Many similar area groups pay their executives less, according to those organizations' most recent federal tax filings. At Capital Area Food Bank, whose $33 million budget is about four times that of Food & Friends, president and chief executive Lynn Brantley received $127,756 in salary and benefits. At Bread for the City, which has a $3.9 million budget, Executive Director George A. Jones received $102,627. And at D.C. Central Kitchen, which has a $6.7 million budget, President Robert Egger received $81,457.

The Whitman-Walker Clinic, a nonprofit group that has a $22 million budget and is the region's largest community-based provider of HIV-AIDS medical services, paid its then-top executive, Roberta Geidner-Antoniotti, $169,524.

Shniderman's salary is comparable to those of the top executives at some AIDS and food nonprofit groups in New York and San Francisco. But many of those organizations are larger, and they are in cities with higher costs of living.

"This is way out of whack, and the board really ought to have a heart-to-heart conversation with him," said Doug White, a nonprofit management adviser and author of "Charity on Trial," who reviewed the group's records at The Post's request.

Shniderman's pay is set every few years by the board of directors, which hires an independent consulting firm, James E. Rocco and Associates, to advise it.

In a memorandum yesterday, Rocco wrote that Shniderman's compensation falls between the 50th and 75th percentile of salaries in the competitive labor market and reflects Shniderman's experience.

Food & Friends received three stars out of four from the online watchdog Charity Navigator, largely because the group has reported relatively low overhead costs.

Shniderman's compensation sparked an outcry last month, after the charity announced it was scaling back services, including putting new patients on a waiting list and reducing the number of meals provided to family members of ill patients.

Since then, the Washington Blade, a gay-oriented newspaper, published an article detailing Food & Friends' cuts that included criticism of Shniderman's salary. And gay rights activist and blogger Michael Petrelis has seized on Shniderman's pay in several provocative postings.

"He has no shame about taking yet another increase in compensation while people with AIDS are having nutritional services and food cut," Petrelis said from his San Francisco home. "As a person with AIDS, I'm appalled by this."
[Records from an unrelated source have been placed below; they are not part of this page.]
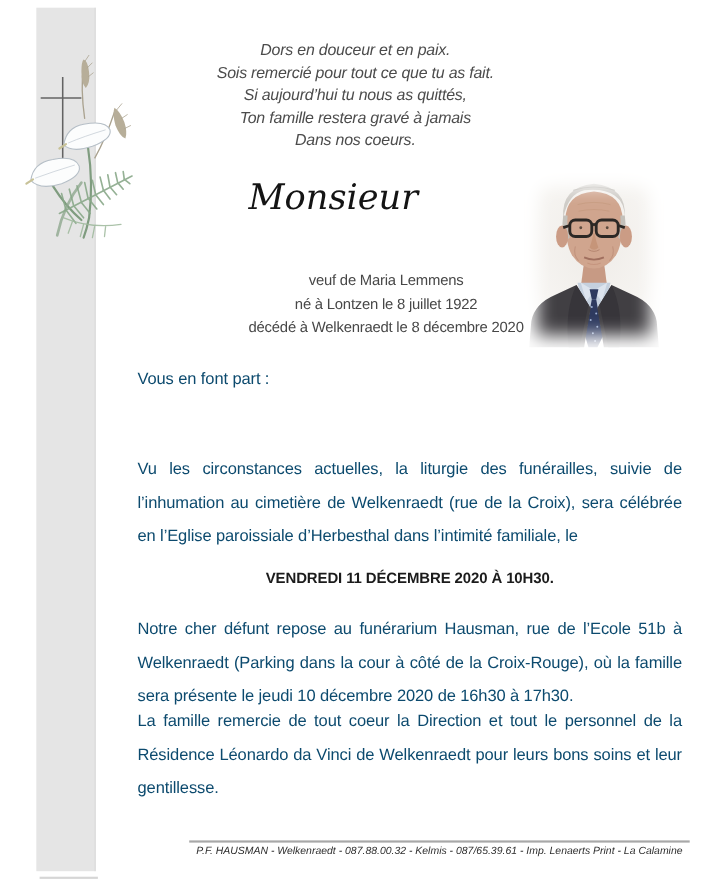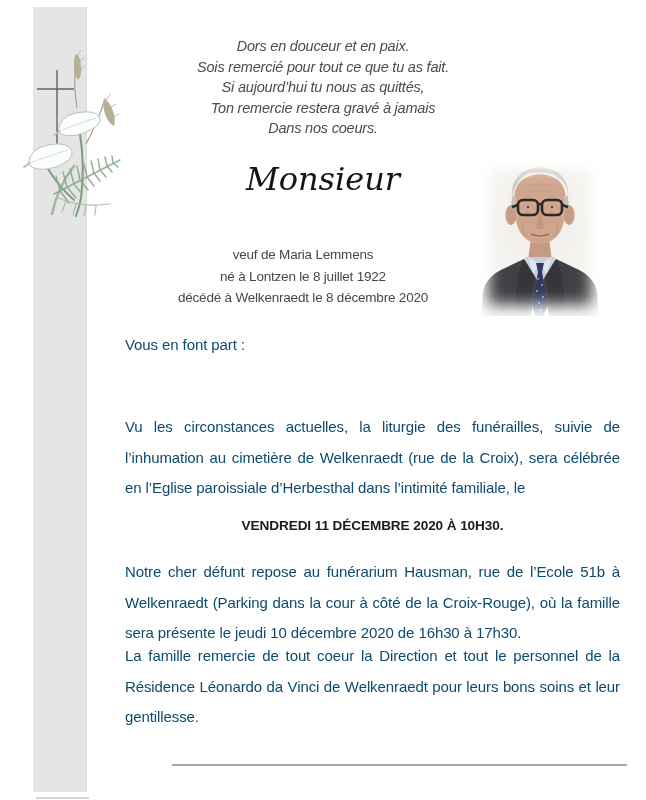"Ton remercie restera gravé à" div.poem-line { text: remercie -> famille }
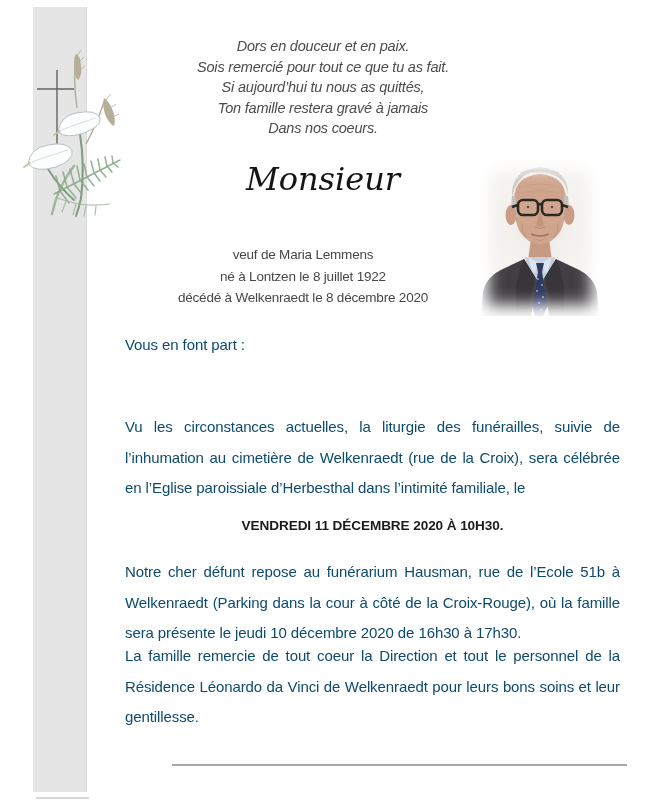"Monsieur" .title { padding-left: 20px -> none }
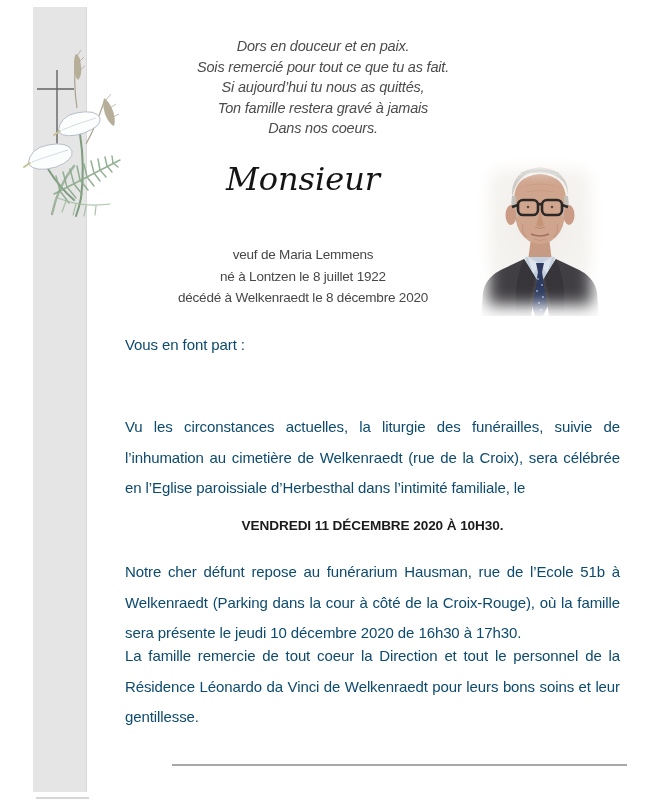"veuf de Maria Lemmens" .sub { padding-left: none -> 48px }
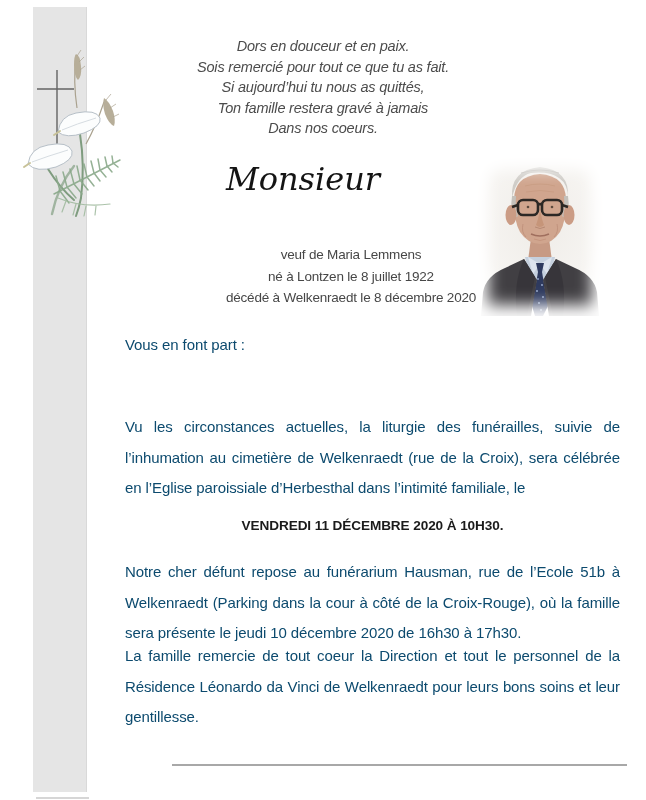"P.F. HAUSMAN - Welkenraedt -" div.ftext { html: none -> <div>P.F. HAUSMAN - Welkenraedt - 087.88.00.32 - Kelmis - 087/65.39.61 - Imp. Lenaerts Print - La Calamine</div> }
Peter Rothberg, a D.C. businessman who said he has donated to Food & Friends, was also disturbed by Shniderman's salary. "I feel like nobody should be getting rich off of a charity," Rothberg said.

But William Z. Goldstein, a former board president at Food & Friends who still donates to the charity, said Shniderman is an "amazing administrator."

"His compensation on its own merit seems high," Goldstein said. "But I think one needs to look further into some of his additional responsibilities or achievements."

Wolf and Shniderman, who was hired as executive director in 1995, said the cuts are unrelated to Shniderman's pay.

"We're not cutting back because of our executive director's compensation, I can tell you that," Wolf said.

This year, Food & Friends received about $300,000 less in federal AIDS-related funds allocated by the D.C. government than it did last year, Shniderman said. Wolf said the charity hopes to resume its full level of service.